During a busy early evening, Eleni quickly darted back and forth at the bar, filling up drinks, offering love advice to one loyal customer and cutting off another regular, saying "I'm not sending you home all messed up."

Customers said the bartenders are reason enough to stop by the bar.

“They’re funny, they’re fun — sometimes they’ll even buy you pizza,” said Margaret Power, 51, who works near the bar. “Eleni’s great. She’s like comically rough with you — this bar has great characters — it’s a shame this neighborhood keeps losing that uniqueness.”

All hope for the bar is not completely lost. The staff said the bar is trying “very hard” to find a new location nearby. Not an easy feat, as rent prices continue to soar in Lower Manhattan. 

“I’m just going to keep hoping they find a new place,” Eleni said. “I want to keep working here until I can’t walk anymore — or until my boobs drop.”

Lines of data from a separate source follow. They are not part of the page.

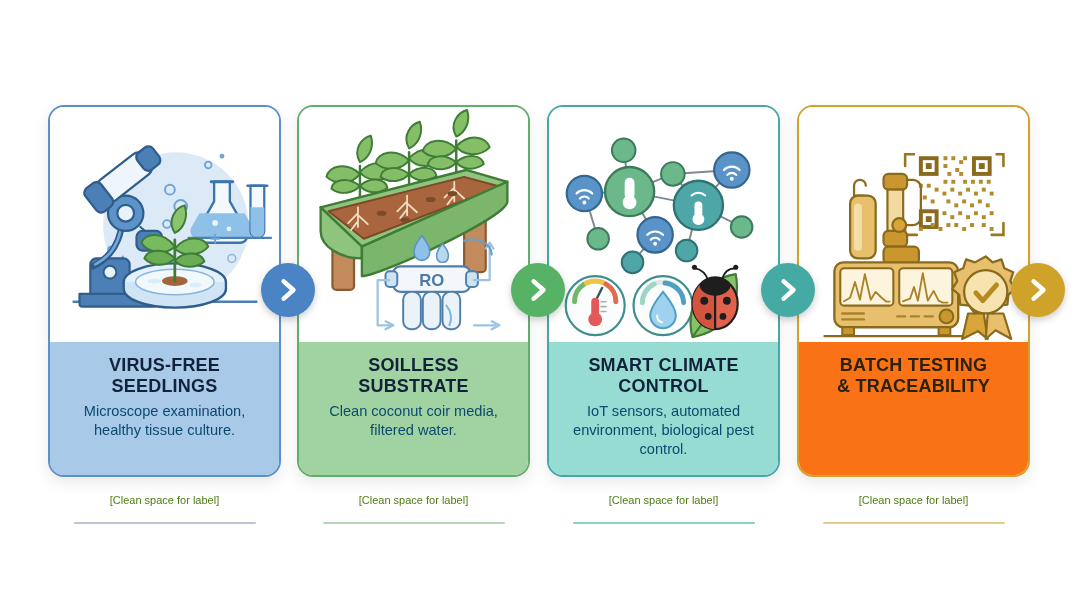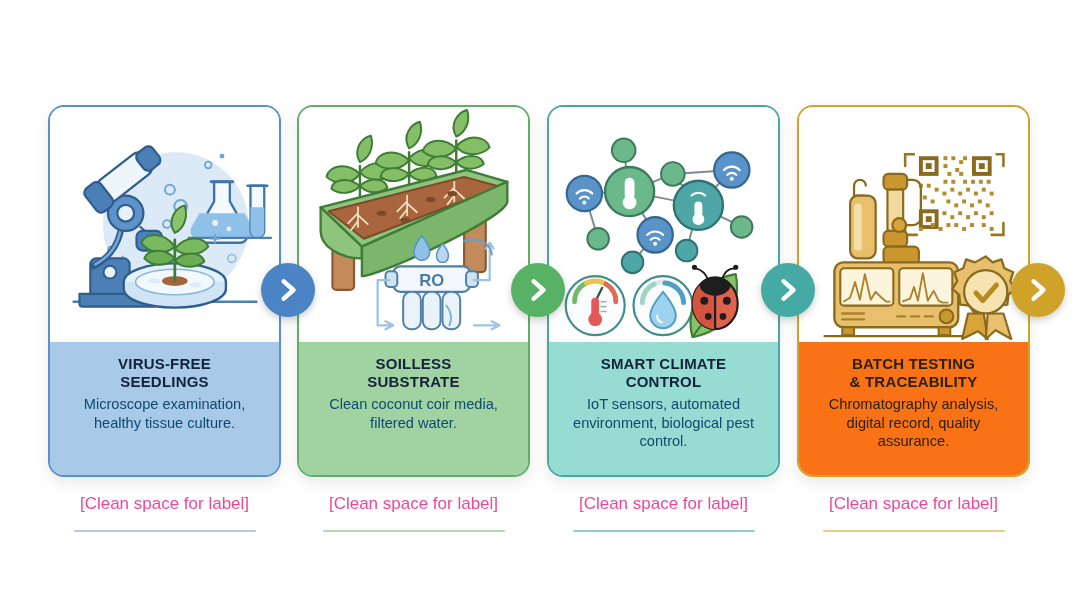"VIRUS-FREE" .card-title { font-size: 15px -> 18px }
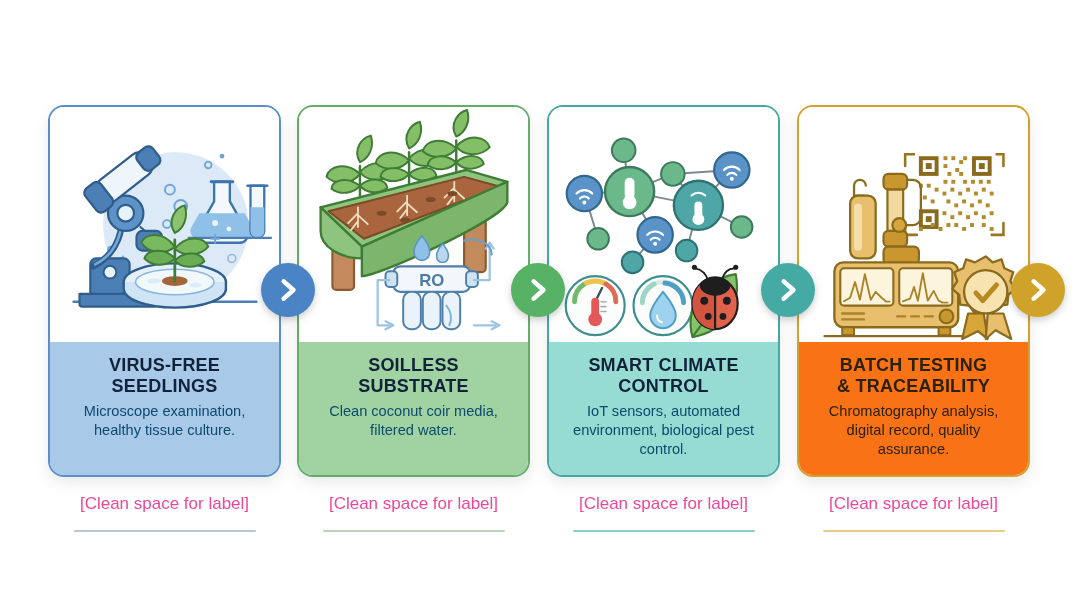"Chromatography analysis, digital record," p.card-desc { html: <p>Chromatography analysis, digital record, quality assurance.</p> -> none }
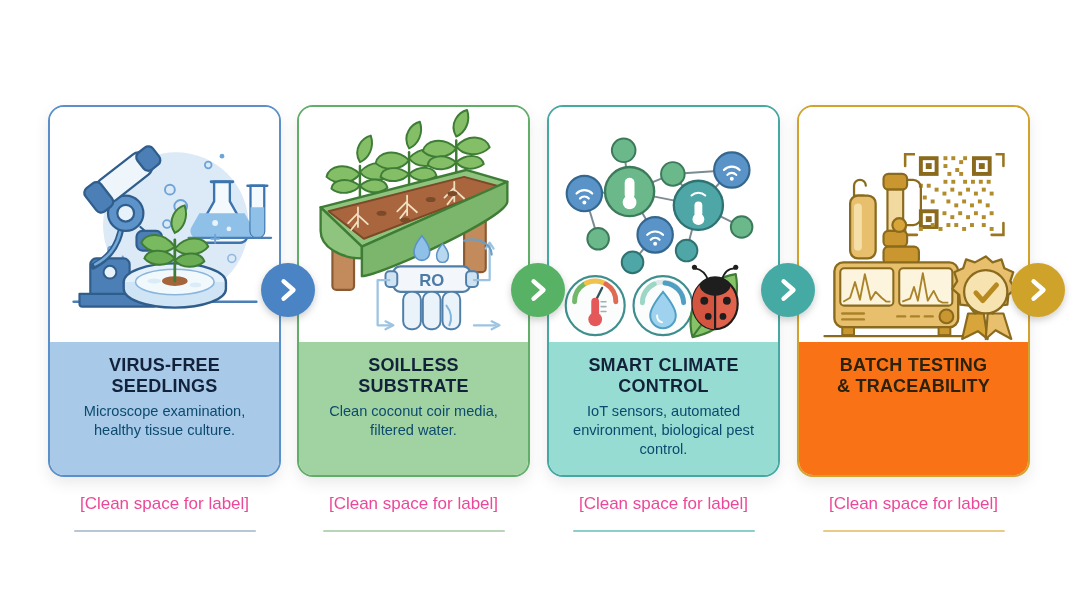"[Clean space for label]" .label-text { color: #ec4899 -> #4d7c0f; font-size: 17px -> 11px }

Here’s a look at the other businesses that are closing along the West Broadway block, between Warren Street and Murray Street:

Manguez Avec Moi, 71 W. Broadway
Closing Date: Dec. 24

Owner and cook Nikone Ongkeo, 62, has been serving up his pan-Asian food — a mix of mostly Thai and Vietnamese fare, since 1988 in the same spot. The native of Laos said after so many years, and two heart attacks, he will take a break when the restaurant closes, and then figure out what to do — but coming back to the neighborhood is not a likely option.

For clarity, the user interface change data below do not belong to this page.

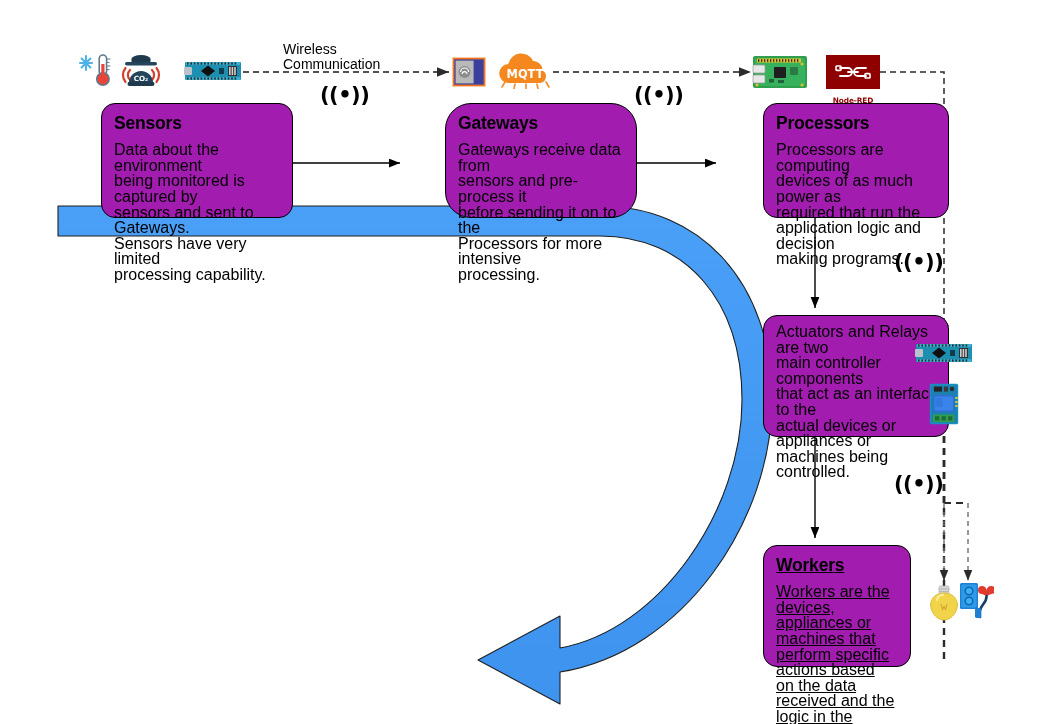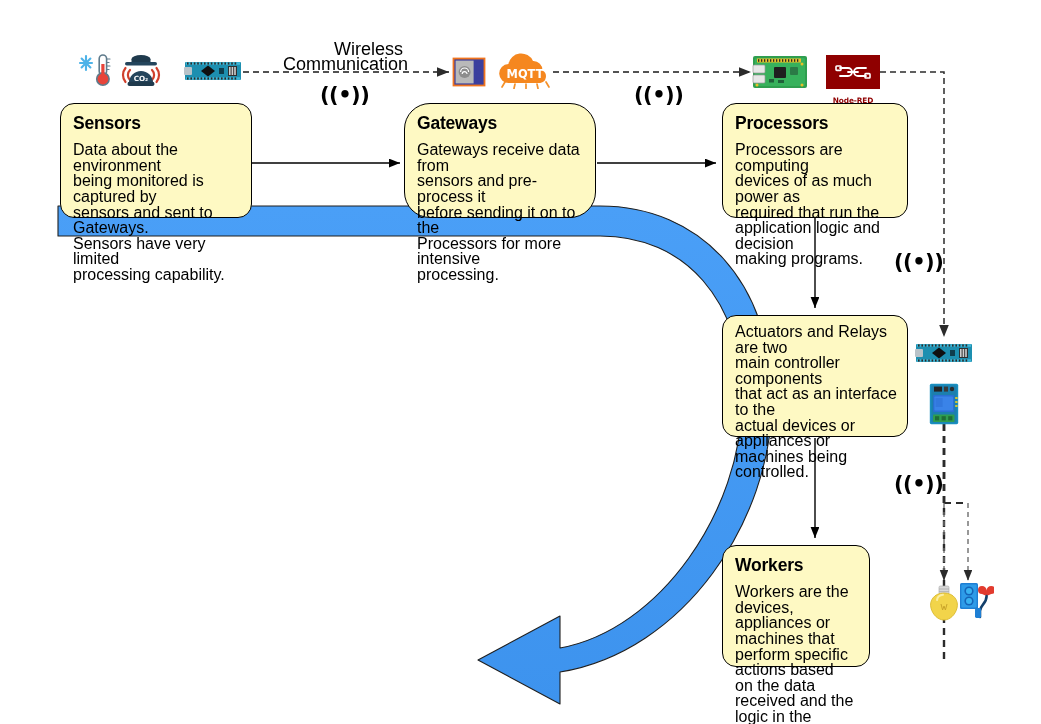"Wireless" .free-label { font-size: 18px -> 14px; text-align: right -> left }
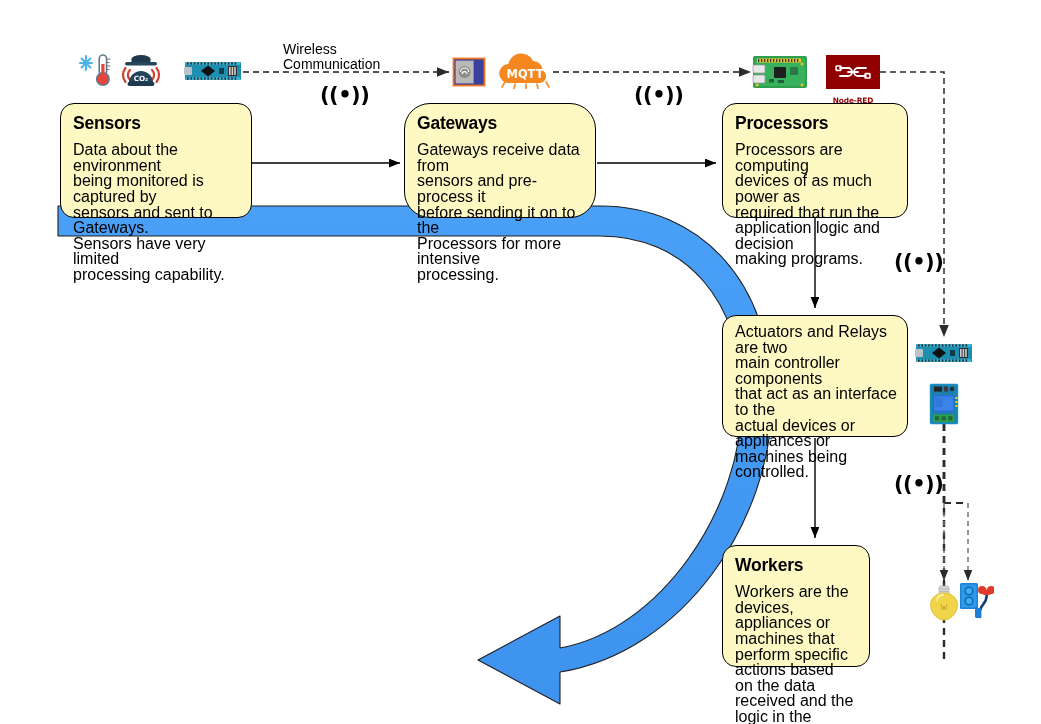"Sensors" .node-box { background: #fef9c3 -> #a21caf; margin-left: none -> 41px }
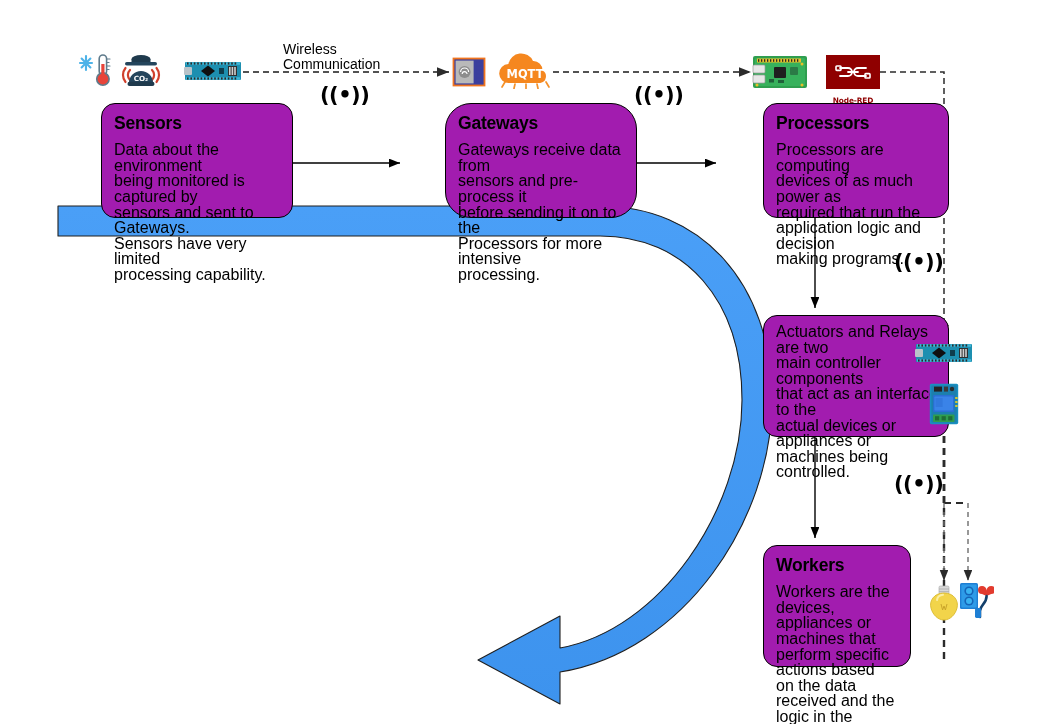"Workers" div.node-box { text-decoration: none -> underline }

"There's really just no way to rent here anymore," Ongkeo said. "They kick out businesses and keep the space empty, waiting for someone to pay more and more."

Longtime customers, after lunch last week, said they were pretty sad to lose their go-to "solid" Asian food spot and low prices.

"I'm pissed," said Okwede Okoh, 31, a lawyer who works nearby. "I mean, where are you going to be able to grab affordable food — how many luxury towers do you need? When is this going to plateau?"

Palermo Pizza, 61 Murray St.
Closing Date: Jan. 31

Eight-year-old pizzeria Palermo Pizza is regularly packed at lunch hour — and while business is going well at the corner shop, co-owner Stephanie Carcione said it's "nearly impossible" they will be able to find another storefront in the neighborhood.

"Look, it's really sad, this is the neighborhood we know, we've built relationships here, but this city is changing," said Carcione, a native of Genoa, Italy, who lives in Bensonhurst. "This is my only business, but to rent another place in the neighborhood, I'd really have to go from charging $3 to $8 a slice."

"We don't want to leave," she added. "But we have no choice, the owner sold our building and that's that."

Saleya, 65 W. Broadway
Closing Date: Dec. 18

The Latin restaurant, a neighborhood favorite, opened in 2012. A restaurant manager said they will reopen in Fort Greene, likely sometime in April.

Cricketers Arms, 57 Murray St.
Closing Date: February 2016

"We're very upset, just really sad," said co-owner Scott Robertson. The English Tavern has built a loyal following, not just of British sports enthusiasts coming in for a pint, but from local families who come for a laid-back meal, Robertson said.

"For us this is a special place," Robertson said. "We don't want to leave, and we want to find someplace close by to reopen, but it's just really, really tough."

The bar and restaurant, a 2,000-square-foot space, has been paying $20,000 a month in rent, but the owners said most equivalent spaces in the area now want double that rent.

"It's just too much,' Robertson said. "It's a real shame."

Mariachi's, 61 Warren St.
Closing Date: Dec. 31

The longtime Mexican restaurant, in the neighborhood for nearly 20 years, is one of the lucky businesses. They found a new space and will be reopening early next year at 156 Chambers St.

New York Dolls, 59 Murray St.

The longtime strip club declined to comment about its closing.